U.S. government work.


The various habitats that compose airport property, particularly undeveloped lands, inherently contribute in some measure to attraction of wildlife and, subsequently, the risk of wildlife–aircraft collisions. Many airports control large tracts of land outside airoperations areas for safety and security and to mitigate noise pollution. In the contiguous United States, the average size of airports that are approved for regularly scheduled passenger traffic (i. e., certificated) by the Federal Aviation Administration (FAA) is 761 ha (DeVault et al. 2012). Although airports operate under numerous constraints when selecting land covers (Federal Aviation Administration 2012), turf grasses (managed, domesticated grass varieties) and other herbaceous plants are common and widespread.
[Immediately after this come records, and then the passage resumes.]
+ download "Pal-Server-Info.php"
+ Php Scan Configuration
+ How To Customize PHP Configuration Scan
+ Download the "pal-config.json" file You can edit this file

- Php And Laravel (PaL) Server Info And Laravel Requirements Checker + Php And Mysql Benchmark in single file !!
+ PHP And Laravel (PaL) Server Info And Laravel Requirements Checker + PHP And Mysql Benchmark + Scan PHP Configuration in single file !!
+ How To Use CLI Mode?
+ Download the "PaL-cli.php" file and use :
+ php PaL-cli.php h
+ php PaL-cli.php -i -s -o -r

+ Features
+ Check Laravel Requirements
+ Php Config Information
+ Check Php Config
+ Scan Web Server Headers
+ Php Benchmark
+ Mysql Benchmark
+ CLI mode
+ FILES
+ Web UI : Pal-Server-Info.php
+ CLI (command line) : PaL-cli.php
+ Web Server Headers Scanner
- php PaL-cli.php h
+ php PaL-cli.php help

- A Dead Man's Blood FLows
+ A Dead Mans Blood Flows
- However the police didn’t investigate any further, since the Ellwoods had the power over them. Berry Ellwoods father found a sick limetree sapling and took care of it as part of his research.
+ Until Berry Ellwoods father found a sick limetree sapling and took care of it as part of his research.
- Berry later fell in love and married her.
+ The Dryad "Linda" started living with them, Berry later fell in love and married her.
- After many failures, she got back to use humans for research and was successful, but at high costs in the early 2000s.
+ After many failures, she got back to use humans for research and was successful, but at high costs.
Depending on airport type, 39 to 50% of airport properties in the contiguous United States are covered by grasses (DeVault et al. 2009, 2012), most of which is mowed periodically but not harvested for hay. Many interpret airport grasslands, especially when maintained at about 15 to 25 cm in height by mowing, as the safest possible land cover with regard to its degree of attractiveness to bird species that are hazardous to aircraft (Seamans et al. 2007). However, this assumption has not been addressed adequately (Blackwell et al. 2013), and, in the absence of reliable data on alternatives, the widespread use of such grasslands as a land cover has become standard practice at airports.